Keywords: multidrug-resistant bacteria, extensively drug-resistant bacteria, Enterobacteriaceae


Infections caused by drug-resistant gram-negative bacteria (GNB), particularly the hospital-acquired antibiotic-resistant infections pose a significant threat to global public health.1,2 Organisms expressing in vitro resistance to three or more antimicrobial classes are referred to as multidrug-resistant organisms.2 According to the Centers for Disease Control and Prevention (CDC), more than 70% of the bacteria causing hospital-acquired infections are resistant to at least one of the antimicrobial agents that are commonly used to treat them.3 EnterobacteriaceaePseudomonas aeruginosa and Acinetobacter baumannii are the most common hospital-acquired drug-resistant GNBs.4

There are three types of antimicrobial resistance exhibiting microorganisms: multidrug-resistant (MDR), extensively drug-resistant (XDR), and pandrug-resistant (PDR).2 MDR microorganisms acquired non-susceptibility to at least one agent in three or more antimicrobial classes.2 XDR microorganisms are non-susceptible to at least one agent in all but two or fewer antimicrobial classes (i.e., bacterial isolates remain susceptible to only one or two categories).2 Microorganisms with non-susceptibility to all agents in all antimicrobial classes are referred to as PDR.2 In addition, few novel resistance categories have been identified while practicing, such as difficult-to-treat resistance (DTR) and modified DTR.5

Globally, there has been a significant increase in the rate of MDR-GNB infections with limited treatment options in the intensive care units (ICUs).4–7 Critically ill patients are highly vulnerable to these infections owing to multiple factors, including the use of mechanical ventilators and prolonged administration of antibiotics.8 The likelihood of the appropriateness of antimicrobial therapy decreases with increasing drug-resistant GNB.9,10 Organisms resistant to even colistin, a last-resort antibiotic used to treat many drug-resistant GNB infections have been also reported.11 Unfortunately, the pace at which new antibacterial agents are being developed cannot keep up with the rapidly increasing rate of resistant microorganisms.12–14

The impact of MDR-GNB infections can be determined by analyzing the clinical outcomes, such as hospital death rate and the length of stay (LOS) in the hospital or ICU.15 Nevertheless, the association of drug-resistant GNB with prolonged LOS and mortality remains controversial.15–18 While some studies reported a direct association between MDR-GNB and mortality, others were unable to find a relationship between drug-resistant GNB and either hospital LOS or mortality.15–18 The underlying reason for the likely association of resistant bacteria with higher mortality rates could be the delayed appropriate antibiotic therapy compared to that in infections caused by antibiotic-susceptible bacteria.19

Generally, the available data regarding the prevalence, treatments, and clinical outcomes of drug-resistant GNB infections in the ICUs of hospitals worldwide and in Saudi Arabia are limited. Moreover, drug-resistant GNB differs from one place to the other. Therefore, in this study we described the prevalence of MDR, XDR, and PDR Enterobacteriaceae infections, including Klebsiella pneumoniae, Escherichia coli, and Enterobacter sp. in ICUs. The study also listed the empirical antibiotic therapies used and assessed their appropriateness, and reported the microbiological cure rate, ICU LOS, and 30-day mortality rate.


Study Design and Setting

A retrospective cohort study was conducted in the adult medical, surgical, and cardiac ICUs of King Saud University Medical City (KSUMC), a tertiary-care teaching hospital located in Riyadh, Saudi Arabia. Medical records from June 2015 to January 2018 were accessed to collect the data.

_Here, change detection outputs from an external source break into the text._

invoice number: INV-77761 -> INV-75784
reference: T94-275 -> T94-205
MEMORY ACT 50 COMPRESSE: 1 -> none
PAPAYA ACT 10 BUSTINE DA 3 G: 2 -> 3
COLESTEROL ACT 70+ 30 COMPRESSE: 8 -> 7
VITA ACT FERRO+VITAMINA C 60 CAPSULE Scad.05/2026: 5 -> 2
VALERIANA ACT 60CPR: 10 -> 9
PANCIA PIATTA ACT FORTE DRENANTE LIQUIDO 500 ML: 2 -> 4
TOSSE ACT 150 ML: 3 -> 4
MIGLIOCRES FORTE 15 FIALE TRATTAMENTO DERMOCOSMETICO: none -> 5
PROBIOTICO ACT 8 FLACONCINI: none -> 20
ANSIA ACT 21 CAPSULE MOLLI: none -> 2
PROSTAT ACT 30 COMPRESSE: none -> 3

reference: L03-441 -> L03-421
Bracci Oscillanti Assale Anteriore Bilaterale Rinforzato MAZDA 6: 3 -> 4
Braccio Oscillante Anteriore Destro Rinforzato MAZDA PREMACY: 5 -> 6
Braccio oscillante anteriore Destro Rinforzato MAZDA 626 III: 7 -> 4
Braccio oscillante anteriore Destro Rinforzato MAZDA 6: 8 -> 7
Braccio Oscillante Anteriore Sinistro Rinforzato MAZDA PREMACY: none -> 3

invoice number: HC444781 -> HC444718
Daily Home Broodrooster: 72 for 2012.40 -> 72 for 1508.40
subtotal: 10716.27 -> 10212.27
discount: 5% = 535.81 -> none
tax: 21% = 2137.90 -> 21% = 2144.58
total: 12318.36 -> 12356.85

Adult patients who were consecutively hospitalized and admitted to the ICU during the study period were selected for the study. All positive cultures of GNB Enterobacteriaceae, including K. pneumoniae, E. coli, and Enterobacter sp., identified by the Microbiology lab, were retrospectively classified as MDR, XDR, or PDR, regardless of the infection site and infection acquisition site. The institutional review board approved the study of King Saud University (Institutional review board number: E-18-2874).

Data Collection

Information collected from the medical records included age, gender, type of infection (MDR, XDR, PDR), source of infection, type of bacteria, acute physiology and chronic health evaluation (APACHE) II score, use of antibiotics within the previous four weeks and 90 days, presence of a urinary catheter, mechanical ventilation, dialysis, and presence of comorbid conditions (such as cardiovascular disease, lung disease, diabetes mellitus, solid tumors or hematological malignancy, liver disease, and renal failure). Information on ICU LOS, microbiological cure rate, empirical regimens, and 30-day mortality were also collected.


Bacterial Resistance

The definitions of MDR, XDR, and PDR strains were based on the standardized international terminology proposed by CDC and the European Centre for Disease Prevention and Control (ECDC) standardized international terminology.2 Extended-spectrum beta-lactamase (ESBL)-producing organisms are defined as the ones that confer resistance to most beta-lactam antibiotics, including penicillin, cephalosporins, and aztreonam.20 They generally remain susceptible to carbapenems and may be inhibited in vitro by beta-lactam/beta-lactamase inhibitor combinations. Although CTX-M-type ESBLs belonging to the ambler class A are the most common ESBLs, TEM- and SHV-ESBLs are also detected. Carbapenemase-producing Enterobacteriaceae (CPE) are defined as organisms resistant to imipenem, meropenem, doripenem, or ertapenem, or documented to possess a carbapenemase.20 A molecular platform can be further used to detect carbapenemases of ambler class A, B, and D, including Klebsiella pneumoniae carbapenemase (KPC), New Delhi metallo-beta-lactamase (NDM), and oxacillinase-48 (OXA-48).

Treatment Regimen

Antibiotic therapy was categorized based on the number of medications used for monotherapy or combination therapy. The antibiotic therapy was defined as appropriate if the causative microorganisms were susceptible to at least one of the antimicrobial agents administered to the patient, within 24 hours of culture collection. This definition was adapted from previous studies that assessed the use of antimicrobials in drug-resistant GNB infected patients.10

Clinical Outcomes

The primary outcomes were the microbiological cure rate and all-cause mortality. The microbiological cure rate was defined as the absence of bacteria in a culture obtained from the same infection source. All-cause mortality was collected as documented in the medical records over 30 days. The secondary outcome was the LOS, calculated based on the number of days the patient was hospitalized in the ICU from the culture date.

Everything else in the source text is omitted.